'Keras loss is NaN when training for semantic segmentation
I am using the headsegmentation dataset. A single mask looks like this
All mask images are a single channel. This is my code:
image_size = 512
batch = 4
labels = 14
data_directory = "/content/headsegmentation_final/"
sample_train_images = len(os.listdir(data_directory + 'Training/Images/')) - 1
sample_validation_images = len(os.listdir(data_directory + 'Validation/Images/')) - 1
test_images = len(os.listdir('/content/headsegmentation_final/Test/')) - 1
t_images = sorted(glob(os.path.join(data_directory, "Training/Images/*")))[:sample_train_images]
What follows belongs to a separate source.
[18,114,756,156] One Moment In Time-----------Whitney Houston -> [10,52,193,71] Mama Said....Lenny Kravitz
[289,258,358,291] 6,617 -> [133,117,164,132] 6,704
t_masks = sorted(glob(os.path.join(data_directory, "Training/Category_ids/*")))[:sample_train_images]
v_images = sorted(glob(os.path.join(data_directory, "Validation/Images/*")))[:sample_validation_images]
v_masks = sorted(glob(os.path.join(data_directory, "Validation/Category_ids/*")))[:sample_validation_images]
ts_images = sorted(glob(os.path.join(data_directory, "Test/*")))[:test_images]
def image_augmentation(img, random_range):
img = tf.image.random_flip_left_right(img)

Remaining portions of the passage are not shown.